Never one to stay still for long, Douglas soon unleashed a new and exciting record using the same band (albeit without Aoife O’Donovan) of saxophonist Jon Irabagon, pianist Matt Mitchell, bassist Linda Oh and drummer Rudy Royston. “This core group was intended to be my new working band,” says Douglas of the instrumentalists on Time Travel.
Again, Time Travel garnered wide acclaim. Down Beat anointed Douglas “the unassuming king of independent jazz, a model of do-it-yourself moxie, initiative and artistic freedom.” AllAboutJazz.com
wrote: “Featuring some of today’s brightest new stars, the current incarnation of Douglas’ Quintet reflects the independent spirit of a pioneering artist whose intrepid enthusiasm manifests itself in his choice of gifted young collaborators. Lending credence to its title, Time Travel displays the boundless creativity of a group that derives equal inspiration from both past and future.”
The final installment of this 50th-year triptych is Pathways, commissioned by The Banff Centre and first performed on June 9, 2012 during the final concert of Douglas’ tenure as director. As Douglas explains: “This record is a summing up for me: of the great affection I have come to hold for Banff, of all the wonderful young musicians who have attended the program, and of all I have learned as a result of those interactions. It’s also an appreciation of all my experiences in the great outdoors, so majestically present in the Canadian Rockies. And of a great partnership with these fine musicians. I know these Pathways will lead to new, unknown trails, and I relish the next adventures.”
Beautifully recorded by frequent collaborator engineer Joe Ferla, this sextet comprises regular Douglas band members Greg Tardy (clarinet, tenor sax), Joshua Roseman, (trombone), Uri Caine (piano), Linda Oh (bass) and Clarence Penn (drums), reuniting them with Aoife O’ Donovan on the opening track.

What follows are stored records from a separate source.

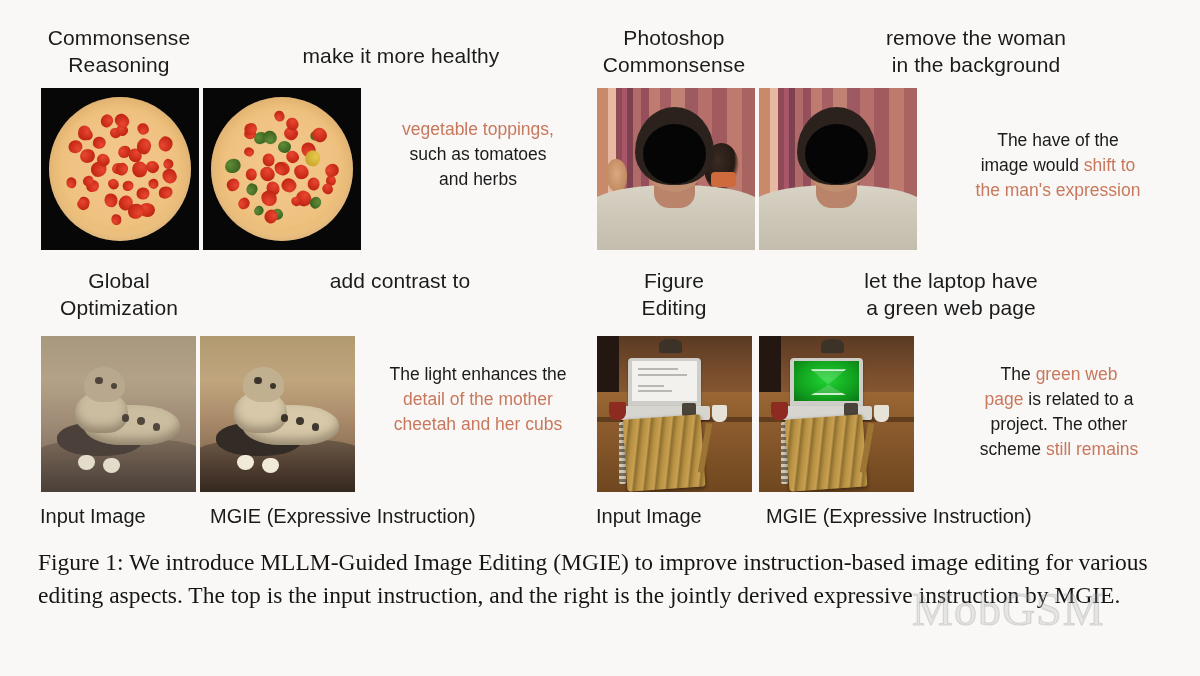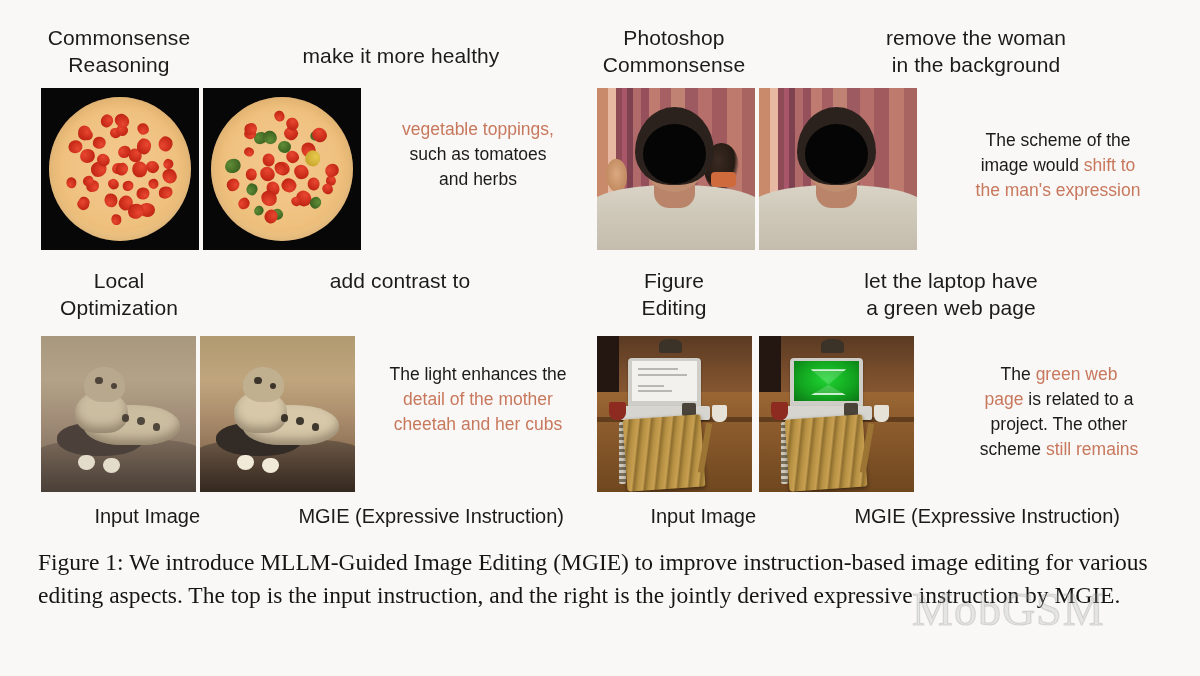"The scheme of the" div { text: scheme -> have }
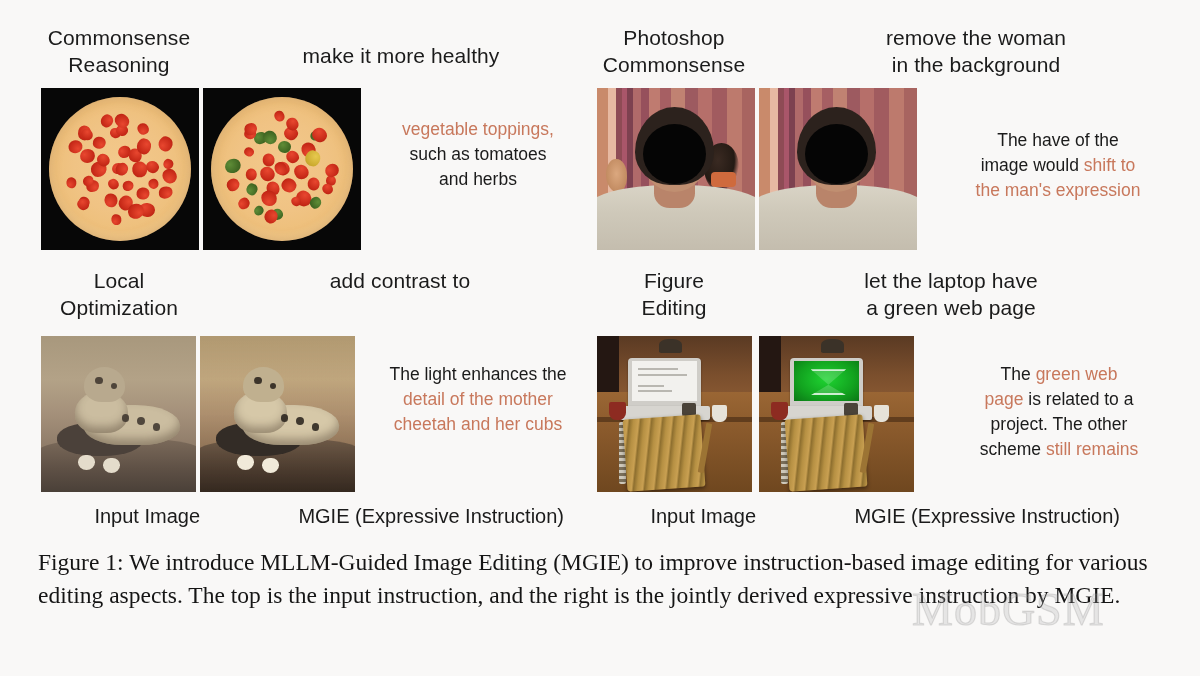"Local" div { text: Local -> Global }
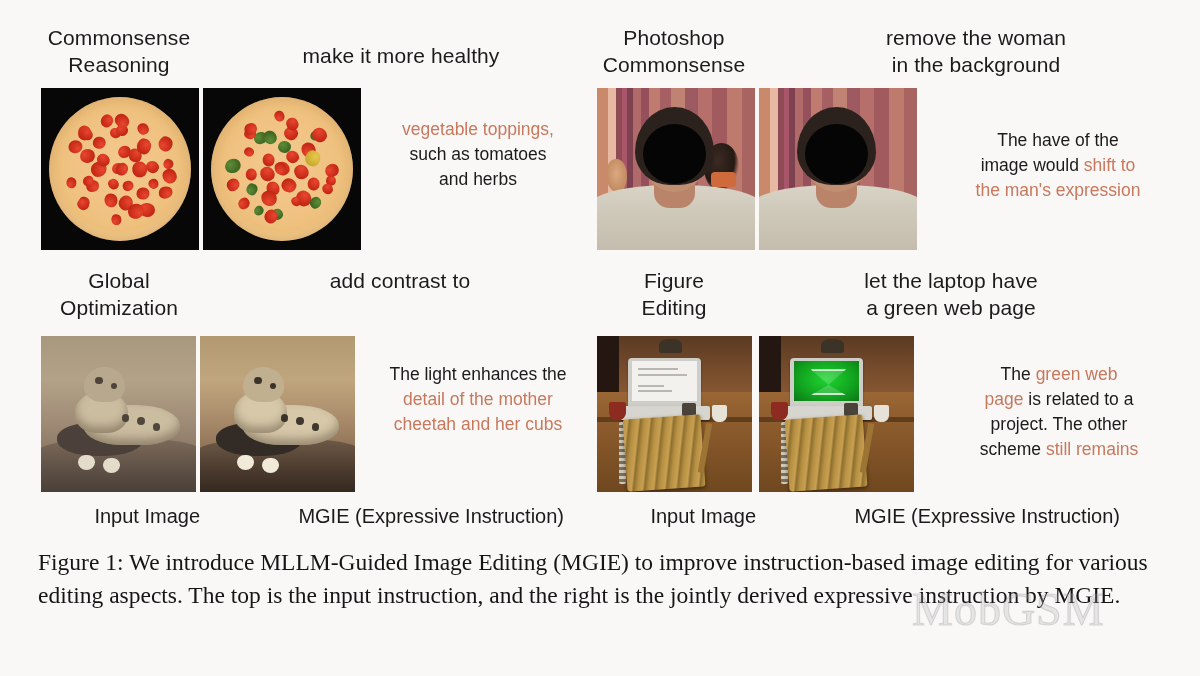"Input Image" .col-caption { text-align: right -> left }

“I was delighted to be able to reunite many of the musicians of my Sextet who also joined the campus as visiting artists,” writes Douglas in the liner notes. “I am grateful to all them for getting inside the piece and resonating with me the feeling for the context.”
All of the pieces are based on the J.S. Bach chorale Es ist genug. In the opening piece, O’Donovan sings a re-harmonized version of the chorale melody more or less straight, with a beautiful lyric she adapted from several sources. From there, the other pieces explore variations of the material, each one featuring a different player in the ensemble.
A special preview of Pathways will take place on September 23 at 7:00 PM, when–as part of Douglas’ annual Festival of New Trumpet Music–the sextet plus special guest Heather Masse will perform at St. Peter’s Church in New York City. This concert will feature music from all three discs and celebrate the coming release of the DD|50 Box Set.
To ensure this collection is a fitting addition to the Dave Douglas catalog, a beautiful and rugged two-piece full-color box with a foil-wrapped DD|50 logo was designed to house the contents. In addition to the three CDs–the physical version of Pathways is exclusive to the box–the set is rounded out with some special extras. A DVD with previously unreleased in-studio performances and art videos shot by Christoph Green of Trixie is included, as well as a download card granting exclusive access to bonus alternate takes and unreleased tracks. A limited-edition, signed and numbered version will be available for hard-core fans and a “complete-your-box” offer for those who already own parts of the set will be announced.
The music embodied on these records is a reflection of Douglas’ recent artistic achievements and each album represents a distinct view of Dave Douglas as he turns 50. Combining them in a special edition box set, together with a DVD and bonus tracks, provides fascinating insights into Douglas’ creative process and a glimpse of the inner workings of an important artist at a fruitful and important milestone in his career.